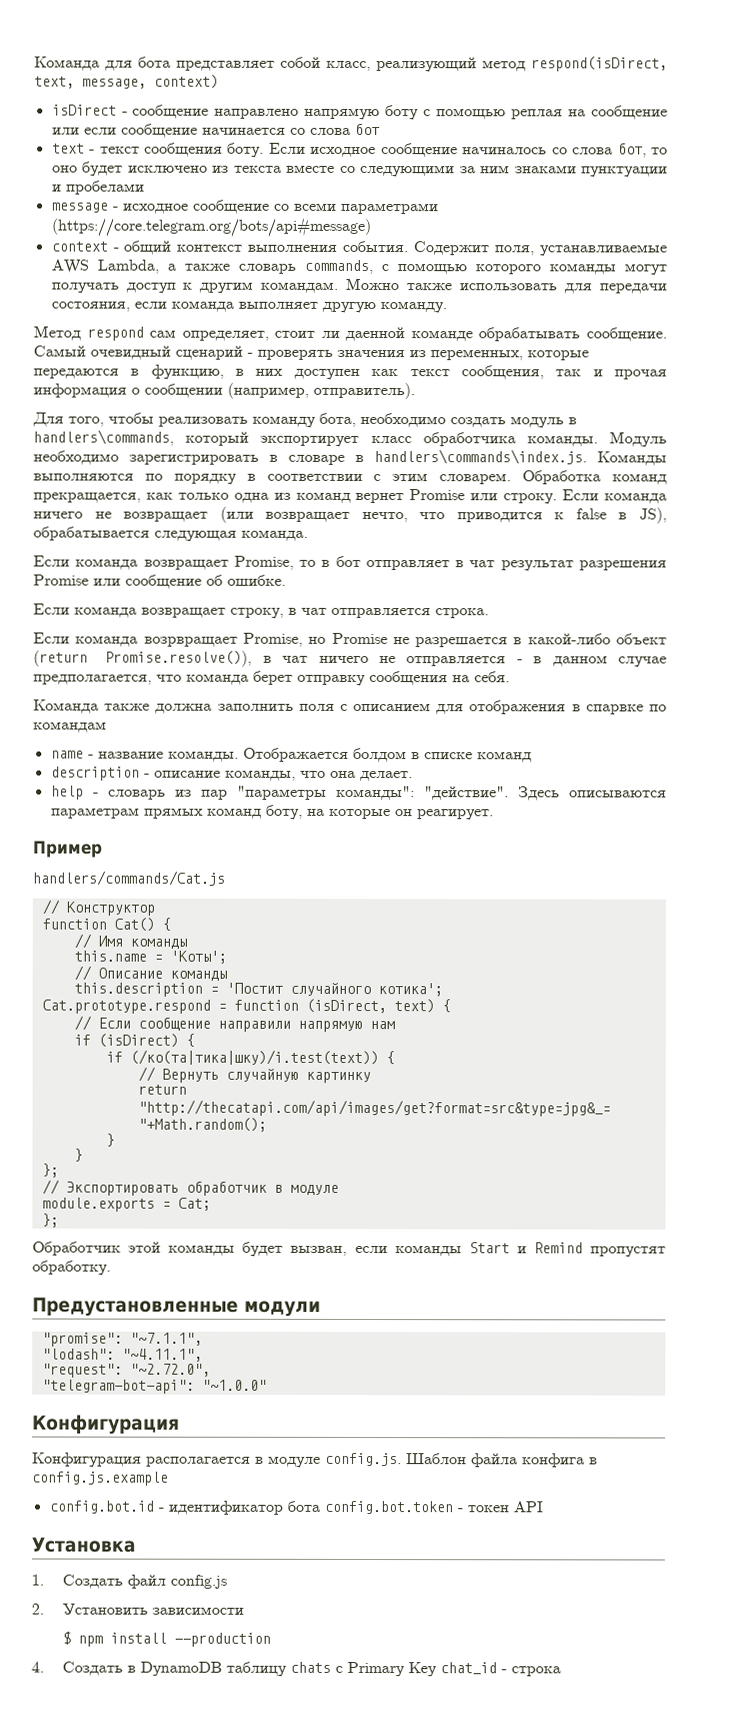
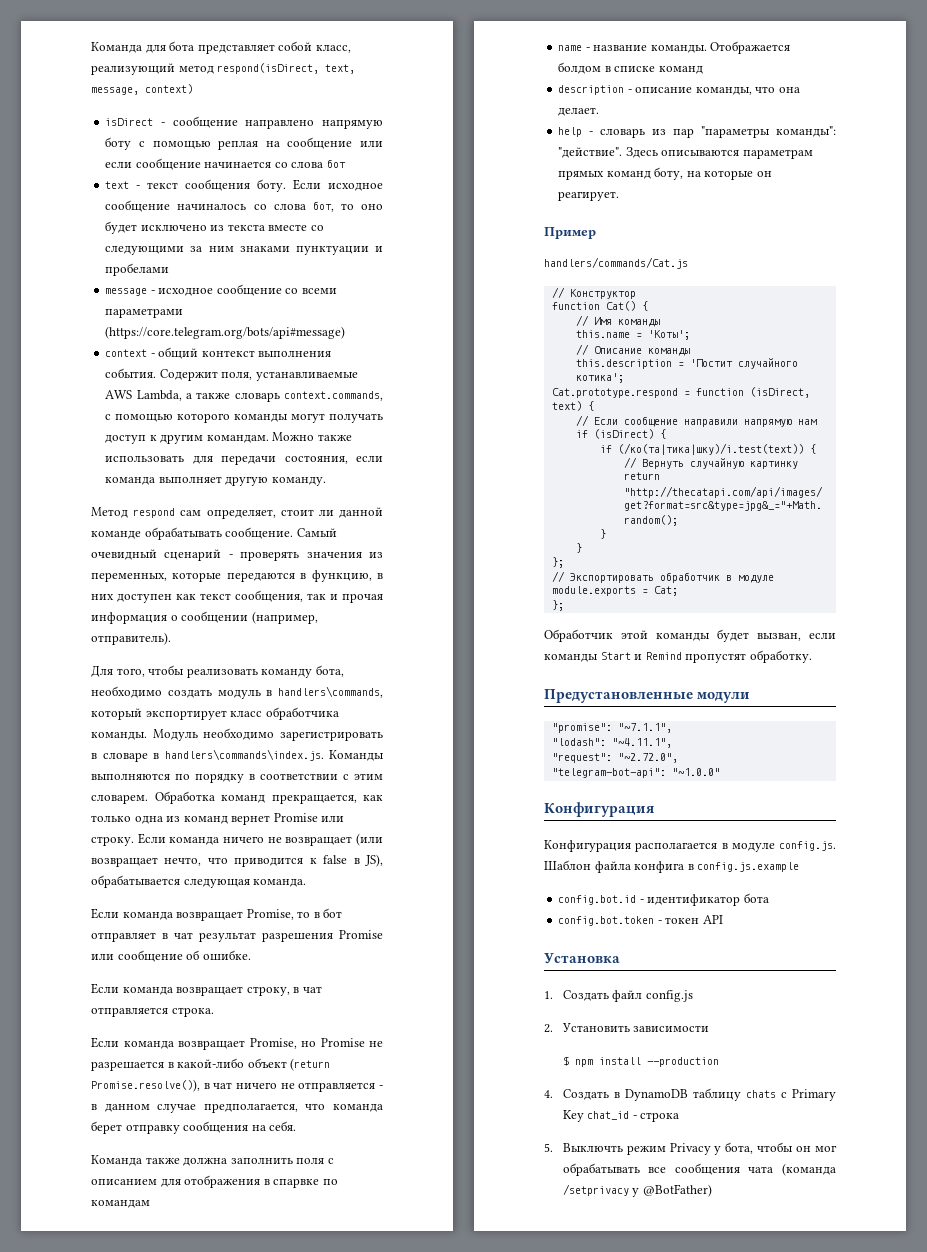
[303,259,373,275] commands, -> [284,391,383,401] context.commands,
[345,326,406,342] даенной -> [339,507,383,518] данной
[143,636,238,647] возрвращает -> [178,1040,245,1050] возвращает
(321, 1506) none -> (769, 898) //
(561, 1671) none -> [544,1142,837,1155] [562,1163,836,1176] [562,1184,712,1197] // 5. Выключть режим Privacy у бота, чтобы он мог обрабатывать все сообщения чата (команда /setprivacy у @BotFather)

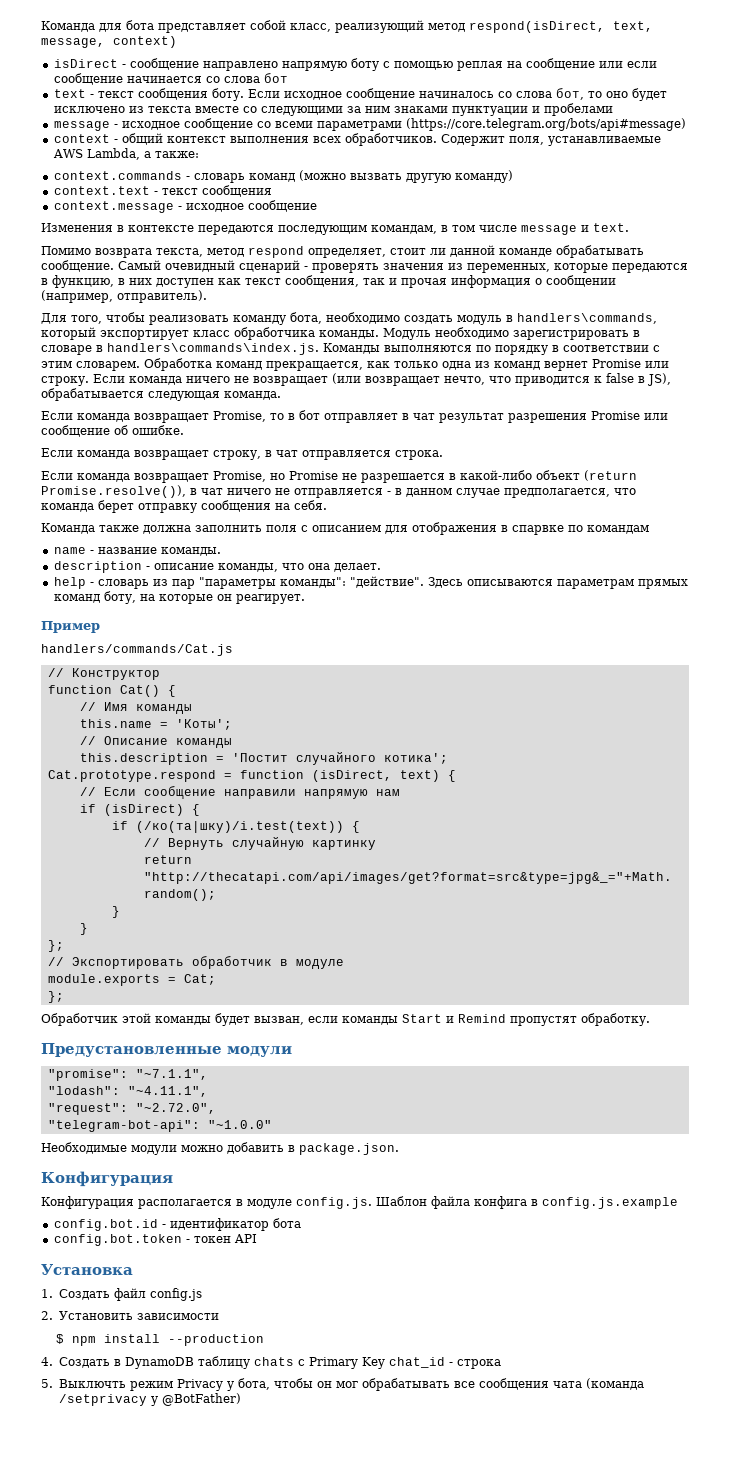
[105,368,157,378] события. -> [312,133,437,146] всех обработчиков.
[196,391,383,402] [105,413,383,423] [105,432,352,444] [105,455,383,465] [105,476,326,486] [91,507,202,518] также словарь context.commands, с помощью которого команды могут получать доступ к другим командам. Можно также использовать для передачи состояния, если команда выполняет другую команду. // Метод respond сам -> [154,151,199,158] [53,170,513,183] [53,185,272,197] [53,200,317,213] [41,223,629,235] [41,246,304,258] также: // context.commands - словарь команд (можно вызвать другую команду) // context.text - текст сообщения // context.message - исходное сообщение // Изменения в контексте передаются последующим командам, в том числе message и text. // Помимо возврата текста, метод respond
[710,41,791,54] [558,62,703,74] Отображается болдом в списке команд -> (221, 551) none
[617,443,804,455] (/ко(та|тика|шку)/i.test(text)) -> [135,821,344,833] (/ко(та|шку)/i.test(text))
(720, 772) none -> [41,1142,399,1155] // Необходимые модули можно добавить в package.json.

▸ DESCRIPTION OF THE TASK:
Transcribe only the trailing portion of the entries above: the line that contains "[710,41,791,54] [558,62,703,74] Отображается" and each line after it.

▸ WRITTEN RESPONSE:
[710,41,791,54] [558,62,703,74] Отображается болдом в списке команд -> (221, 551) none
[617,443,804,455] (/ко(та|тика|шку)/i.test(text)) -> [135,821,344,833] (/ко(та|шку)/i.test(text))
(720, 772) none -> [41,1142,399,1155] // Необходимые модули можно добавить в package.json.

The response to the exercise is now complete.